ASSIGNMENT:
Two lines mark the range in the entries below: the one holding "total: 3330.66 -> 2770.98" and the one holding "Jaco Horseback Riding". Set down those two and all lines between them, exactly.

INPUT:
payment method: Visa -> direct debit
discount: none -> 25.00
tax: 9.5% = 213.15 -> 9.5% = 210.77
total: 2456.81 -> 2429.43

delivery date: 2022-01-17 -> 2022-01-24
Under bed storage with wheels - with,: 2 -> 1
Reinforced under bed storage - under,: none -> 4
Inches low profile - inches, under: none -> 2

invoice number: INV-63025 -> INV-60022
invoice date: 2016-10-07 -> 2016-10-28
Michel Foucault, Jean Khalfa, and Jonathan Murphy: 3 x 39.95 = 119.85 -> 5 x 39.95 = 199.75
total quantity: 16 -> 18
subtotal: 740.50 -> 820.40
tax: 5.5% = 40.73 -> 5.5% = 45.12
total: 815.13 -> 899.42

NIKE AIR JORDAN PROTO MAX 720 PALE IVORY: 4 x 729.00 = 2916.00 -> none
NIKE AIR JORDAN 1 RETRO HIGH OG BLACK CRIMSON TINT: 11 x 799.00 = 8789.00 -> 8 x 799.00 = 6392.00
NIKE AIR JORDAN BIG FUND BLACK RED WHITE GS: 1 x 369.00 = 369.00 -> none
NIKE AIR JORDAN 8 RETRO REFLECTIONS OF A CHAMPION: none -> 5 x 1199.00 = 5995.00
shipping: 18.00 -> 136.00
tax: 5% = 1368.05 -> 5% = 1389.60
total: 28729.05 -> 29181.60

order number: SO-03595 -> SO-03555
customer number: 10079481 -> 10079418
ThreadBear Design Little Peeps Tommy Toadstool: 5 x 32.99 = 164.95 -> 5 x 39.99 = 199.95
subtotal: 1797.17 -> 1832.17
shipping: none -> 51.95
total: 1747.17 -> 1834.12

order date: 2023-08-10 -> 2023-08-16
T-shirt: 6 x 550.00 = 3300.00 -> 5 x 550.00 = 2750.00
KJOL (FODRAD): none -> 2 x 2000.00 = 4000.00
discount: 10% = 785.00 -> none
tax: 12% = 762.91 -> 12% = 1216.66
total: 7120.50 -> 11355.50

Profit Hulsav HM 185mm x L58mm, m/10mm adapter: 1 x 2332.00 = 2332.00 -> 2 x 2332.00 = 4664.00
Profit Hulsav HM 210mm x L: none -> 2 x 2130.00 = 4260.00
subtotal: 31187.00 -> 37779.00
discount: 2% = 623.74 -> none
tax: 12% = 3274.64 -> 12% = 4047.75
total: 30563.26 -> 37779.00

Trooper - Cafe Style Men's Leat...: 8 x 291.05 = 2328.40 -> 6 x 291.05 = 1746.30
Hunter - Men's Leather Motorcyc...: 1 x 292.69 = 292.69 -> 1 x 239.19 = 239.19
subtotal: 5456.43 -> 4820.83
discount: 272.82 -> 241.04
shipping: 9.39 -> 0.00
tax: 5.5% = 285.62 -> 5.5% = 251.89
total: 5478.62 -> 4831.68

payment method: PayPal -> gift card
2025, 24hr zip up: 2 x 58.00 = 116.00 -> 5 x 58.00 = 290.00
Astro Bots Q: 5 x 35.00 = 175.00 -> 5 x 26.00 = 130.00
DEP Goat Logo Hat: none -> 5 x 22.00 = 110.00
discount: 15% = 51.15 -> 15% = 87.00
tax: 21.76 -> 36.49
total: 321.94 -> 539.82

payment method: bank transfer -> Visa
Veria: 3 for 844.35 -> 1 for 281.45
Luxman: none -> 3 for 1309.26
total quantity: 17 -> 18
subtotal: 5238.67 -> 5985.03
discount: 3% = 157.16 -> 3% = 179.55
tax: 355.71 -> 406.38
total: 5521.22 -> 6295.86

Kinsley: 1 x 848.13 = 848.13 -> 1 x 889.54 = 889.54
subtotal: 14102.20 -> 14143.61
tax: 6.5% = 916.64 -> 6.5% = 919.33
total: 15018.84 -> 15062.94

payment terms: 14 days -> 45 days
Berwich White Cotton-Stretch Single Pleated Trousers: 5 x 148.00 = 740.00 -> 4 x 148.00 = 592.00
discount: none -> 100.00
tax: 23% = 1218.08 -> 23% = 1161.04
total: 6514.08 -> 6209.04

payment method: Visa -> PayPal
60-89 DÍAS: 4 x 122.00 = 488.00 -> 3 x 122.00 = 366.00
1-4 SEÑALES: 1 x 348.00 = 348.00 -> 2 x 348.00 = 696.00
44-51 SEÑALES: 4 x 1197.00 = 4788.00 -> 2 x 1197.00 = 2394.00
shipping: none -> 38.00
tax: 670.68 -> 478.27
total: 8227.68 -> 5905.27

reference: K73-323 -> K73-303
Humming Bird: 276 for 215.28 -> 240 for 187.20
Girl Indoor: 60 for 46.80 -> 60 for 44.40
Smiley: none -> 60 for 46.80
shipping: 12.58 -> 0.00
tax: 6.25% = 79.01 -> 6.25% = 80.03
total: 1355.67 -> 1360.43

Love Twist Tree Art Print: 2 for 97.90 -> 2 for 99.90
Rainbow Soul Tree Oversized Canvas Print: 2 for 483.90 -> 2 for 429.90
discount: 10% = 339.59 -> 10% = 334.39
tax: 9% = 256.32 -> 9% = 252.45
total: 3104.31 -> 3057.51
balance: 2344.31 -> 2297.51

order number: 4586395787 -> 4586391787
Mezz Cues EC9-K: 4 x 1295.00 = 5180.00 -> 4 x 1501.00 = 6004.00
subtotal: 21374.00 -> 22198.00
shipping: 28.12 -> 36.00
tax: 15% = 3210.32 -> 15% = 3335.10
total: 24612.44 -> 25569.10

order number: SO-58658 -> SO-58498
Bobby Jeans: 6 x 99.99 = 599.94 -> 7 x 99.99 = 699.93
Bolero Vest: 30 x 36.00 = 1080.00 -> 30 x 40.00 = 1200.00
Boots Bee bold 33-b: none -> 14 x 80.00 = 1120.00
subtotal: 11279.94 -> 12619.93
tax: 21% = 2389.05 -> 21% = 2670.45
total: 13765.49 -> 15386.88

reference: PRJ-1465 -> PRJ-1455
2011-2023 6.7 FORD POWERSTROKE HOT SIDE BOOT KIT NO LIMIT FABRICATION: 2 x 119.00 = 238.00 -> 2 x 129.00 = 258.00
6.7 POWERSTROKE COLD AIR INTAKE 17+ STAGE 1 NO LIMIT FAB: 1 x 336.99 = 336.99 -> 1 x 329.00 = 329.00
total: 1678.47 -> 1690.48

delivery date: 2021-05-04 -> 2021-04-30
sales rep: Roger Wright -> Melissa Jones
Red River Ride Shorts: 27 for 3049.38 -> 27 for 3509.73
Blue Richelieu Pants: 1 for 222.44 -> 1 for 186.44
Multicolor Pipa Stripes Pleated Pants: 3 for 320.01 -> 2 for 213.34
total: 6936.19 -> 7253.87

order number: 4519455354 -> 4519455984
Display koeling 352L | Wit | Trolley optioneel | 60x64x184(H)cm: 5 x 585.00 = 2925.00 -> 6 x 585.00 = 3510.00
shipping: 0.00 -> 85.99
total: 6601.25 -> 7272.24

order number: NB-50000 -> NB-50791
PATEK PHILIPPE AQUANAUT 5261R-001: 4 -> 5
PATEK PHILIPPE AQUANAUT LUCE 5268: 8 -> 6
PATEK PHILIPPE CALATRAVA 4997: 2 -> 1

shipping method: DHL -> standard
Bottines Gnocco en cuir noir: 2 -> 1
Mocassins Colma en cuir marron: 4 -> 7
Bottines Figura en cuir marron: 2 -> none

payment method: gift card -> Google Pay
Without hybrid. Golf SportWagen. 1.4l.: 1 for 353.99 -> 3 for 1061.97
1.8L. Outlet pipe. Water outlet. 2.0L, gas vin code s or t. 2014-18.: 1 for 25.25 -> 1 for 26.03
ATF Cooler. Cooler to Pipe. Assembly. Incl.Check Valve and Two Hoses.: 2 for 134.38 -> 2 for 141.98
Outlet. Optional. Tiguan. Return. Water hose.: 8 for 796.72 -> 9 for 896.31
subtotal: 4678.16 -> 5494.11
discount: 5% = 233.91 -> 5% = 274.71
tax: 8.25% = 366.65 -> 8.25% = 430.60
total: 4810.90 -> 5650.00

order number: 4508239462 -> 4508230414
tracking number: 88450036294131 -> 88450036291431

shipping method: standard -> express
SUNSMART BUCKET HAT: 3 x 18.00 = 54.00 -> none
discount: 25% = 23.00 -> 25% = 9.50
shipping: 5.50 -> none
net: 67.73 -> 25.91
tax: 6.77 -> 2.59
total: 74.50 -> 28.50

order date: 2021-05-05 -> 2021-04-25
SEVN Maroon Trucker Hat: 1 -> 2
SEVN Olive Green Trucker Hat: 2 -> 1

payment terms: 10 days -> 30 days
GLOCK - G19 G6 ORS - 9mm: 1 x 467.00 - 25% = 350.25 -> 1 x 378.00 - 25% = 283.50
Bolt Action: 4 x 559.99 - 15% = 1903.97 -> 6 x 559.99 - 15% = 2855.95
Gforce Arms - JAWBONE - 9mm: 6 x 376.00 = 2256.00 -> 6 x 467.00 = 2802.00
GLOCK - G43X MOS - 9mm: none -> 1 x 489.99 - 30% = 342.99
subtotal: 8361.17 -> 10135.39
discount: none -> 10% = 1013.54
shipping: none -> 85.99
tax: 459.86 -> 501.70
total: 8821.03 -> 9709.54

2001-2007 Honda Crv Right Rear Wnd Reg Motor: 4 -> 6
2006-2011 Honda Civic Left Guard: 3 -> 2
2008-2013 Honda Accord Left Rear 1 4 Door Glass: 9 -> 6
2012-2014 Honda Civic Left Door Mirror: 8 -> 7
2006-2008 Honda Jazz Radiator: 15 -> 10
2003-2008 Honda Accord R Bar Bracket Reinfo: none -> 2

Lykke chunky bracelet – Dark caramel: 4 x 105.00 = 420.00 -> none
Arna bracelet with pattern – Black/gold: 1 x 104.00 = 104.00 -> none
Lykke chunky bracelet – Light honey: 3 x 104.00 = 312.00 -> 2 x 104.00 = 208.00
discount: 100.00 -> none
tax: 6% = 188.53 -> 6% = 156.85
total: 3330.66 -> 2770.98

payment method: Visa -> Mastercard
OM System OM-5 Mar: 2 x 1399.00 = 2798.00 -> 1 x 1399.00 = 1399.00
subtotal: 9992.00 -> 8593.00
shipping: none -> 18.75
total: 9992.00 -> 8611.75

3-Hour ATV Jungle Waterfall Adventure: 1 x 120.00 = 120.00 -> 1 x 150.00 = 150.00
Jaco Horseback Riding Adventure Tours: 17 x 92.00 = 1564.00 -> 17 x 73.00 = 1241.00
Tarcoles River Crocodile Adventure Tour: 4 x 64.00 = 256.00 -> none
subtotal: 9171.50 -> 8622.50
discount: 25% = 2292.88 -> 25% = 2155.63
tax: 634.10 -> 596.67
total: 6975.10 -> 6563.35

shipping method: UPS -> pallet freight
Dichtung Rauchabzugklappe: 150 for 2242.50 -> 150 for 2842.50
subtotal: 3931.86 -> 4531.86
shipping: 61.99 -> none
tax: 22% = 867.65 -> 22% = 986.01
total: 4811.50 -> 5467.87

ANSWER AREA:
total: 3330.66 -> 2770.98

payment method: Visa -> Mastercard
OM System OM-5 Mar: 2 x 1399.00 = 2798.00 -> 1 x 1399.00 = 1399.00
subtotal: 9992.00 -> 8593.00
shipping: none -> 18.75
total: 9992.00 -> 8611.75

3-Hour ATV Jungle Waterfall Adventure: 1 x 120.00 = 120.00 -> 1 x 150.00 = 150.00
Jaco Horseback Riding Adventure Tours: 17 x 92.00 = 1564.00 -> 17 x 73.00 = 1241.00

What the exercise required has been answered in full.